Republic of the Philippines


SUPREME COURT
Manila
THIRD DIVISION
G.R. No. 120082 September 11, 1996
MACTAN CEBU INTERNATIONAL AIRPORT AUTHORITY, petitioner,
vs.
HON. FERDINAND J. MARCOS, in his capacity as the Presiding Judge of the Regional Trial Court,
Branch 20, Cebu City, THE CITY OF CEBU, represented by its Mayor HON. TOMAS R. OSMEA, and
EUSTAQUIO B. CESA, respondents.
DAVIDE, JR., J.:
For review under Rule 45 of the Rules of Court on a pure question of law are the decision of 22 March 1995 of the
Regional Trial Court (RTC) of Cebu City, Branch 20, dismissing the petition for declaratory relief in Civil Case
No. CEB-16900 entitled "Mactan Cebu International Airport Authority vs. City of Cebu", and its order of 4, May
1995 denying the motion to reconsider the decision.
We resolved to give due course to this petition for its raises issues dwelling on the scope of the taxing power of
local government-owned and controlled corporations.
The uncontradicted factual antecedents are summarized in the instant petition as follows:
Petitioner Mactan Cebu International Airport Authority (MCIAA) was created by virtue of Republic Act No. 6958,
mandated to "principally undertake the economical, efficient and effective control, management and supervision of
the Mactan International Airport in the Province of Cebu and the Lahug Airport in Cebu City, . . . and such other
Airports as may be established in the Province of Cebu . . . (Sec. 3, RA 6958).
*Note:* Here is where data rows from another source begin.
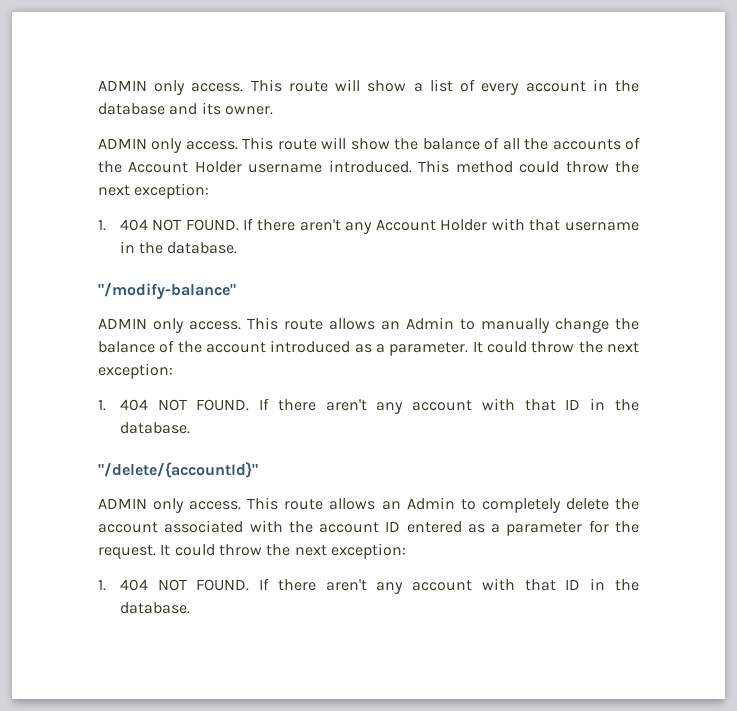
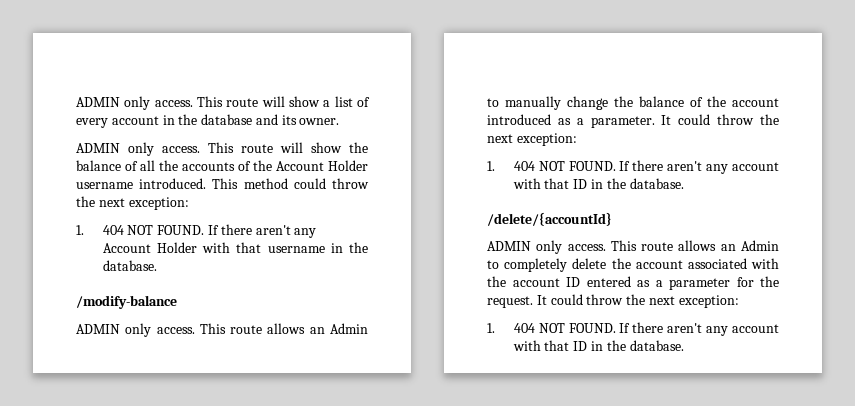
[98,283,236,300] "/modify-balance" -> [76,295,177,309] /modify-balance
[98,462,258,478] "/delete/{accountId}" -> [487,212,612,226] /delete/{accountId}

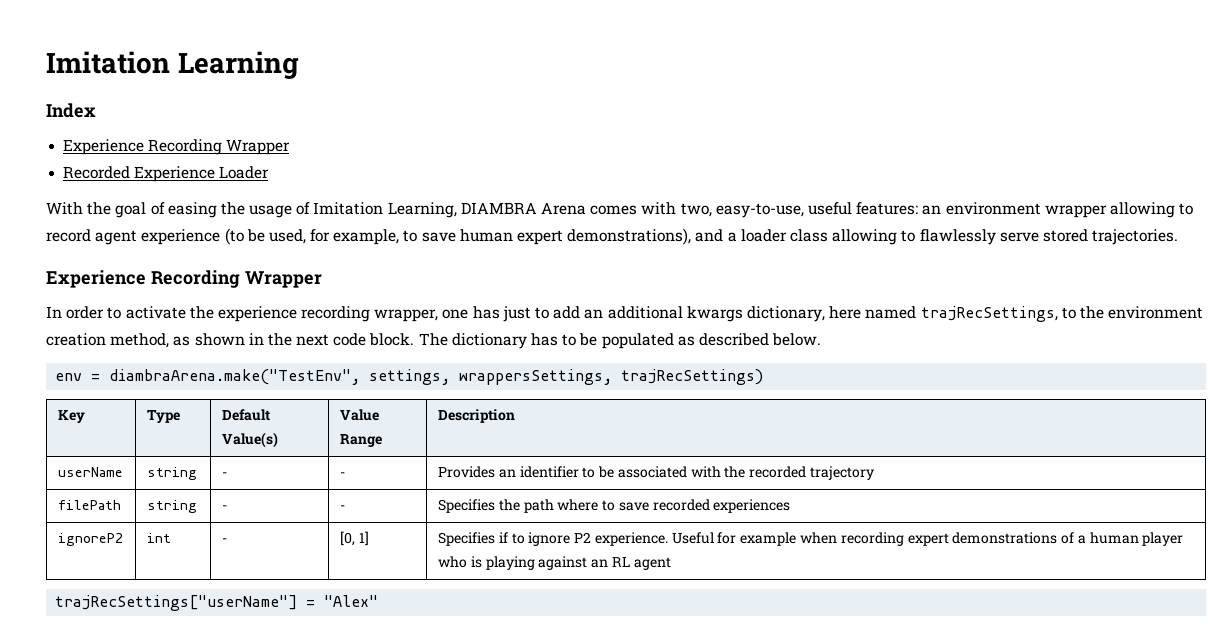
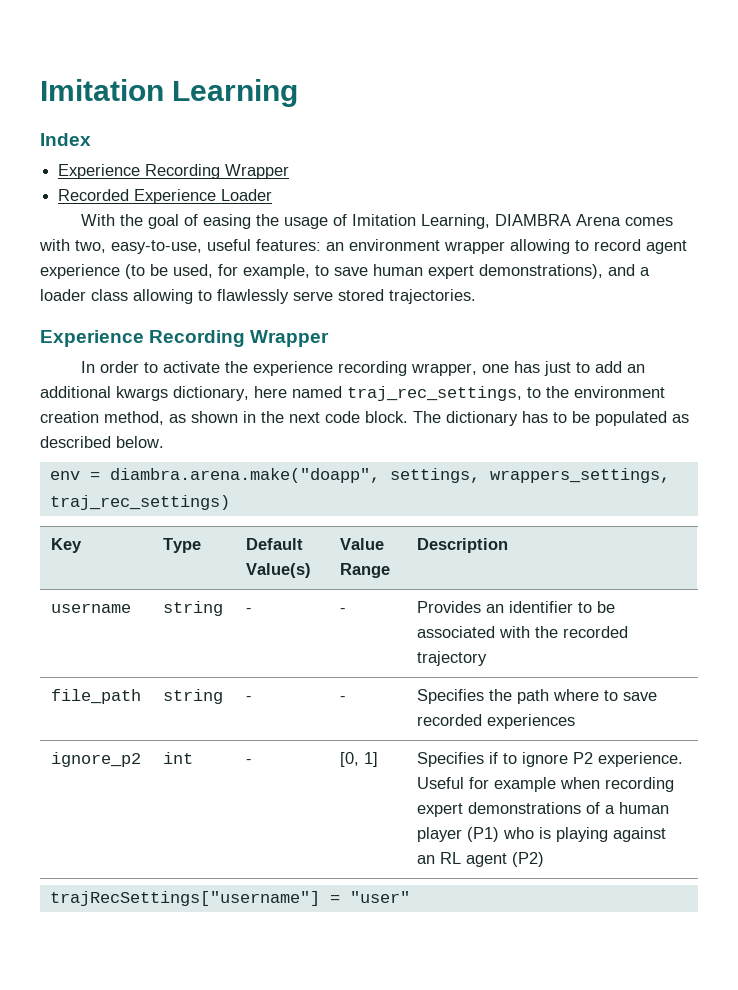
[920,306,1058,322] trajRecSettings, -> [347,386,522,401] traj_rec_settings,
[109,369,764,385] diambraArena.make("TestEnv", settings, wrappersSettings, trajRecSettings) -> [109,468,670,483] [49,495,230,510] diambra.arena.make("doapp", settings, wrappers_settings, traj_rec_settings)
[57,467,123,477] userName -> [50,603,131,613] username
[57,500,121,510] filePath -> [50,689,141,704] file_path
[57,533,123,546] ignoreP2 -> [50,752,141,767] ignore_p2
(1184, 539) none -> [466,827,499,842] (P1)
[55,595,379,611] // trajRecSettings["userName"] = "Alex" -> [511,852,544,867] [49,891,410,906] (P2) // trajRecSettings["username"] = "user"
It is also mandated to:
a) encourage, promote and develop international and domestic air traffic in the Central Visayas and Mindanao
regions as a means of making the regions centers of international trade and tourism, and accelerating the
development of the means of transportation and communication in the country; and
b) upgrade the services and facilities of the airports and to formulate internationally acceptable standards of airport
accommodation and service.
Since the time of its creation, petitioner MCIAA enjoyed the privilege of exemption from payment of realty taxes
in accordance with Section 14 of its Charter.
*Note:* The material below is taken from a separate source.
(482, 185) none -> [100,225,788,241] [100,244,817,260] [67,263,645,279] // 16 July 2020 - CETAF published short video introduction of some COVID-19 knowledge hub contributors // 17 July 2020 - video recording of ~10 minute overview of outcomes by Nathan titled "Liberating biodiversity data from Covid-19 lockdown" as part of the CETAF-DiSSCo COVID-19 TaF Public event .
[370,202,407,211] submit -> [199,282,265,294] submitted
Sec. 14. Tax Exemptions. The authority shall be exempt from realty taxes imposed by the National Government
or any of its political subdivisions, agencies and instrumentalities . . .
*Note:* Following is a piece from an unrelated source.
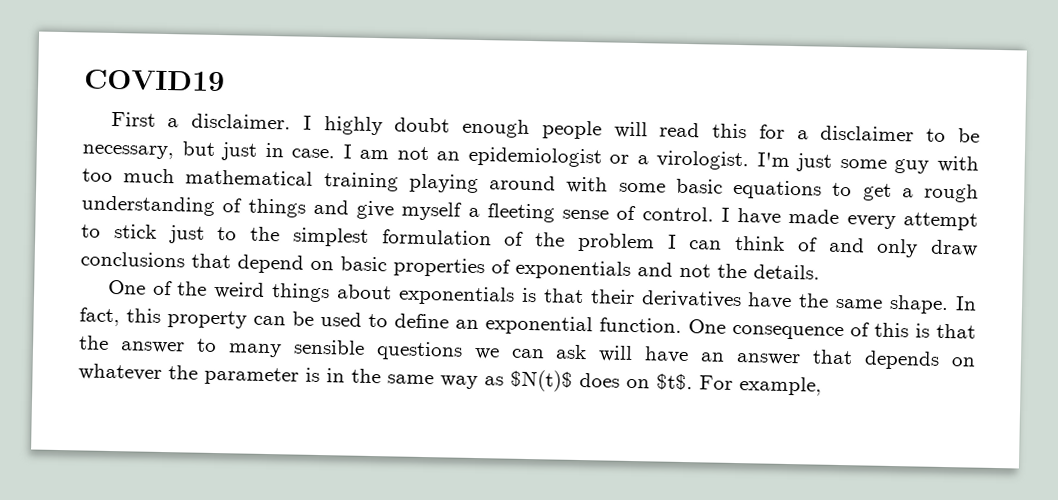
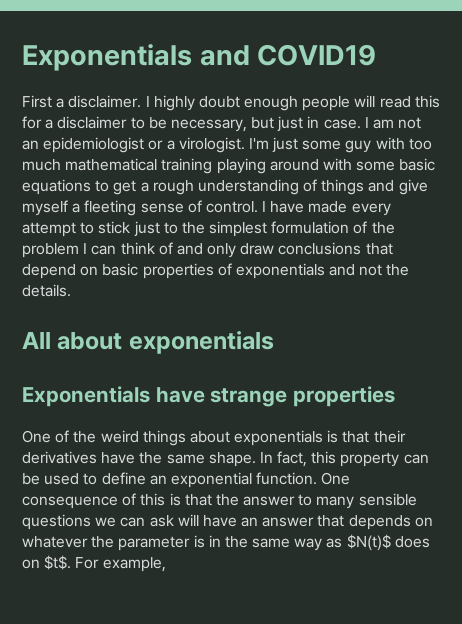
(84, 80) none -> [22,44,250,71] Exponentials and
(820, 272) none -> [22,331,274,354] [22,386,396,407] // All about exponentials // Exponentials have strange properties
On October 11, 1994, however, Mr. Eustaquio B. Cesa, Officer-in-Charge, Office of the Treasurer of the City of
Cebu, demanded payment for realty taxes on several parcels of land belonging to the petitioner (Lot Nos. 913-G,
743, 88 SWO, 948-A, 989-A, 474, 109(931), I-M, 918, 919, 913-F, 941, 942, 947, 77 Psd., 746 and 991-A), located
at Barrio Apas and Barrio Kasambagan, Lahug, Cebu City, in the total amount of P2,229,078.79.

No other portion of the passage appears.